(TASK MATERIAL Opens)
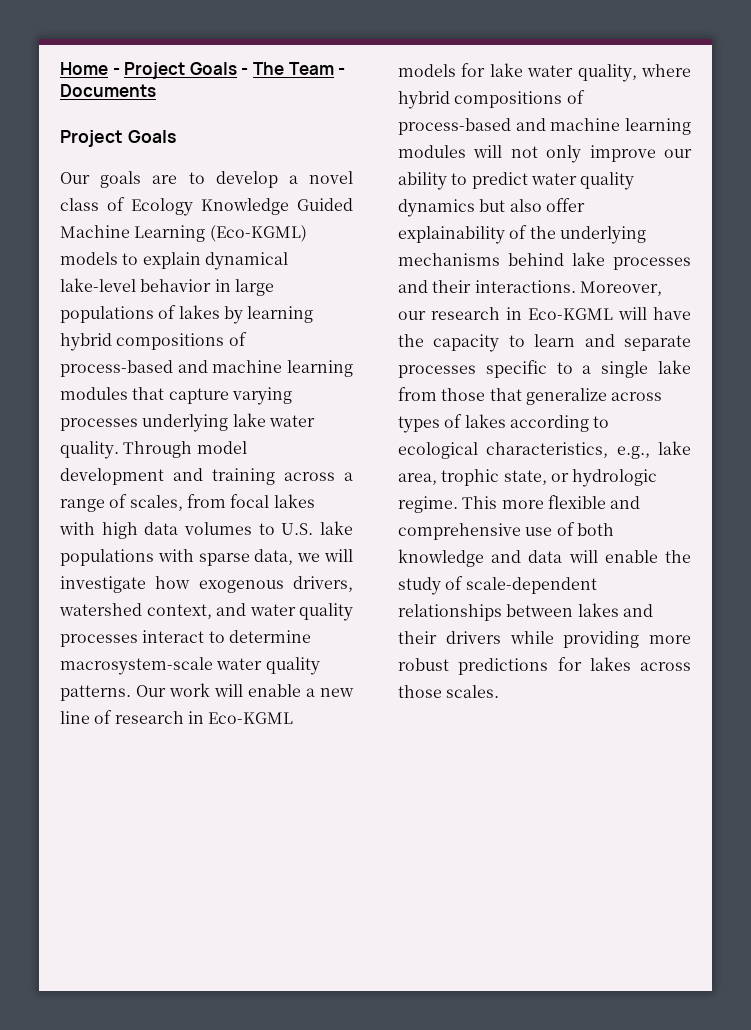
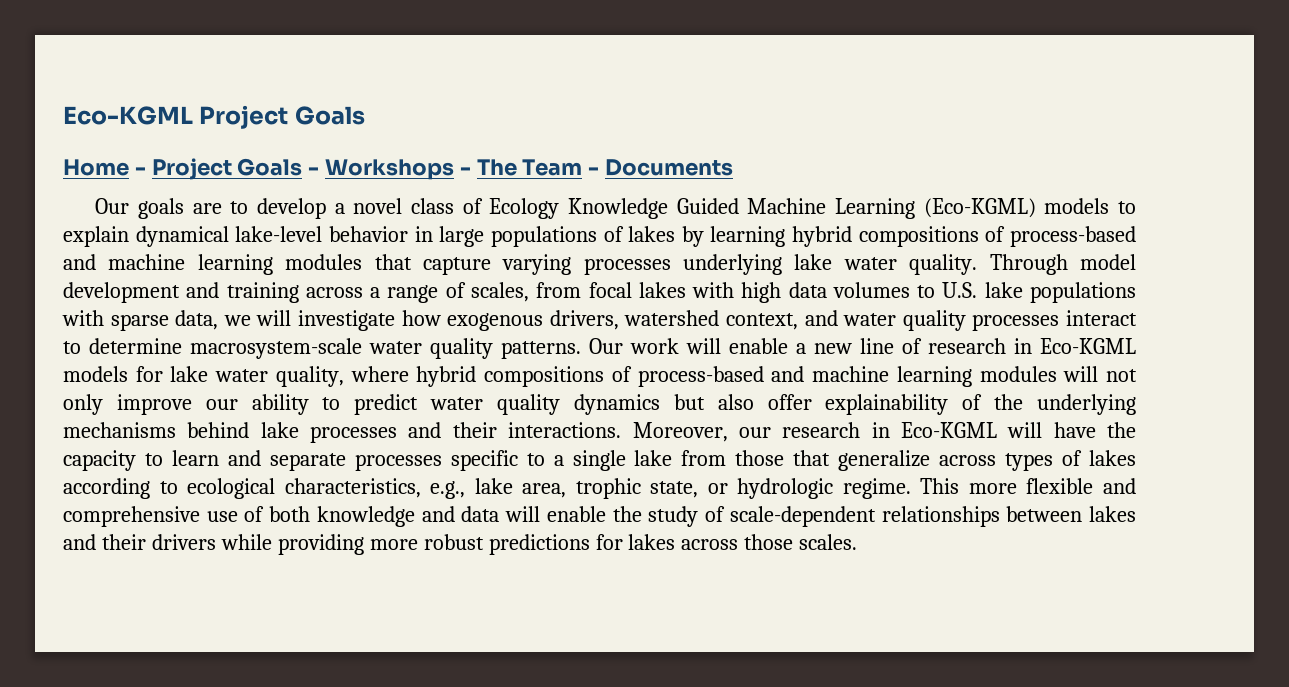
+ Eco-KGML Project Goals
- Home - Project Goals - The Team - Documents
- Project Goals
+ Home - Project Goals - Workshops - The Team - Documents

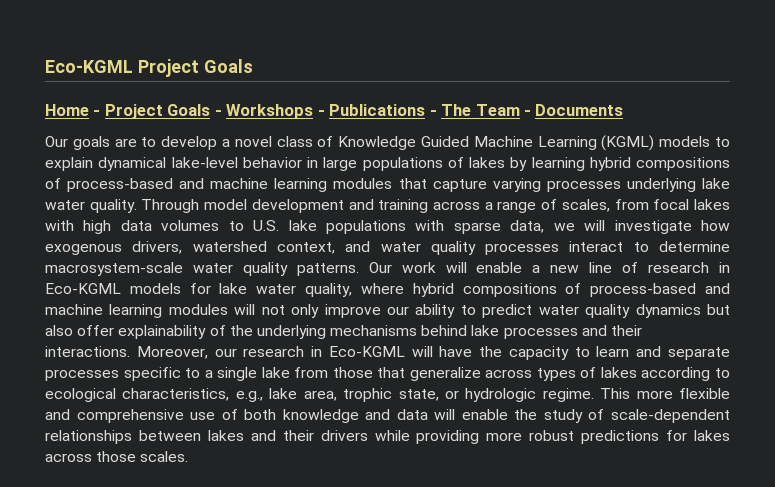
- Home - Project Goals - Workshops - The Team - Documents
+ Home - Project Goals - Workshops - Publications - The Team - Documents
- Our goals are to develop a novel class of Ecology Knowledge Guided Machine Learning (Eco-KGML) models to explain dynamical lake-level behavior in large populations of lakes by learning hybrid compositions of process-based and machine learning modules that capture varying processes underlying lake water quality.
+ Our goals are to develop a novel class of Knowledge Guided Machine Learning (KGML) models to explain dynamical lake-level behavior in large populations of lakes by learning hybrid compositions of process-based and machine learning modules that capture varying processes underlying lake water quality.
(TASK MATERIAL Closes)
(TASK MATERIAL Opens)
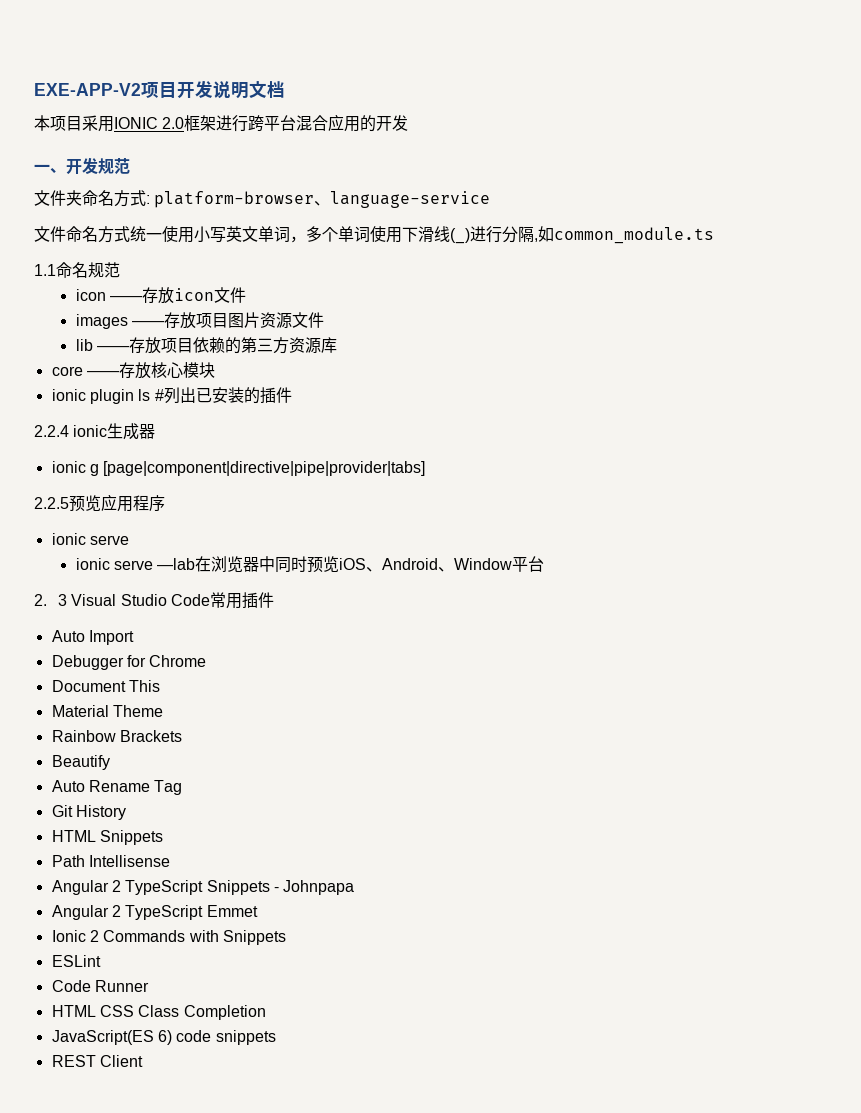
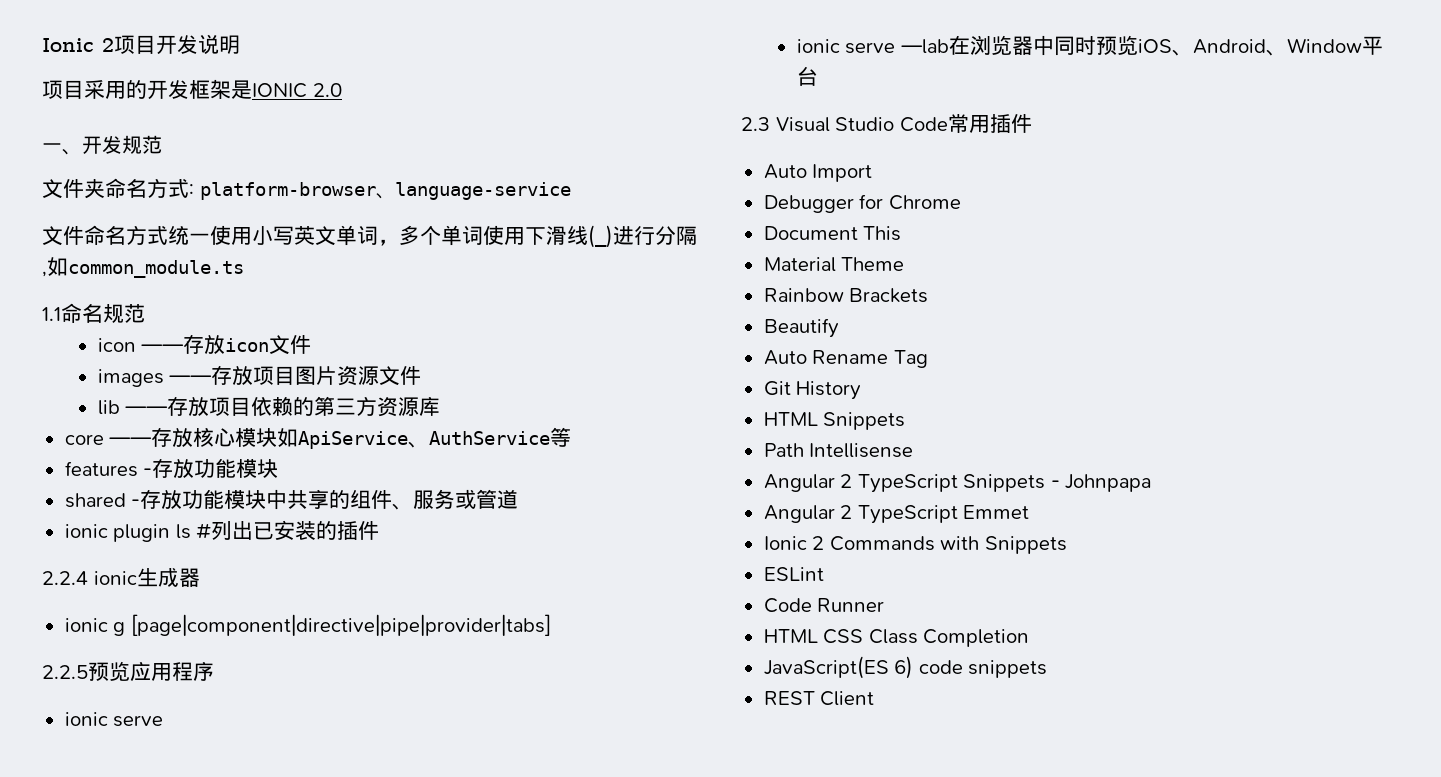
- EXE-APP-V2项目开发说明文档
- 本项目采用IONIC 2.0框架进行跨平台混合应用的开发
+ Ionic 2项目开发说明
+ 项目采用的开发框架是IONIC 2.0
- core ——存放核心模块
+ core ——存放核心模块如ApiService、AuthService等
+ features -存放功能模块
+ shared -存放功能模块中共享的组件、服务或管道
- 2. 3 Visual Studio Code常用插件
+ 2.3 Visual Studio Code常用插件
(TASK MATERIAL Closes)
(TASK MATERIAL Opens)
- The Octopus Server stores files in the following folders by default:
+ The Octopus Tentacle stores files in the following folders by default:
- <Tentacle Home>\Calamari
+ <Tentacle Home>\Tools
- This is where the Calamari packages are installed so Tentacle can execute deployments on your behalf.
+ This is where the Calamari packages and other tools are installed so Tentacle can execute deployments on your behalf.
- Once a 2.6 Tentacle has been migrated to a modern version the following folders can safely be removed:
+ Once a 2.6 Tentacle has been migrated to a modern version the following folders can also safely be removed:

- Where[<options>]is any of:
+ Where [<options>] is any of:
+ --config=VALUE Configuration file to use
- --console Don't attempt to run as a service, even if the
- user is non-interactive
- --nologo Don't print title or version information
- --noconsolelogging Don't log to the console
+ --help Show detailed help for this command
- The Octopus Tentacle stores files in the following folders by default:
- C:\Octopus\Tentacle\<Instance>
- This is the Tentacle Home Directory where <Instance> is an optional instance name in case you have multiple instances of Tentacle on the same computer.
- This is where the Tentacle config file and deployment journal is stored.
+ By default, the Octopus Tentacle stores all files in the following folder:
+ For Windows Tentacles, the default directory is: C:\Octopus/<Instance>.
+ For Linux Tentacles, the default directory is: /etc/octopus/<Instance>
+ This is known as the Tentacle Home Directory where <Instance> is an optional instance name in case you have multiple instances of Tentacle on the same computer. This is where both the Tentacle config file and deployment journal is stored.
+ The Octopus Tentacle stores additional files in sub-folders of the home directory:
(TASK MATERIAL Closes)
* **TASK TO COMPLETE**: After locating the line with "- C:\Octopus\Tentacle\<Instance>" in the material above, return it and each line after it exactly, ending at the line with "directory is: C:\Octopus/<Instance>.".

* **TASK OUTPUT**:
- C:\Octopus\Tentacle\<Instance>
- This is the Tentacle Home Directory where <Instance> is an optional instance name in case you have multiple instances of Tentacle on the same computer.
- This is where the Tentacle config file and deployment journal is stored.
+ By default, the Octopus Tentacle stores all files in the following folder:
+ For Windows Tentacles, the default directory is: C:\Octopus/<Instance>.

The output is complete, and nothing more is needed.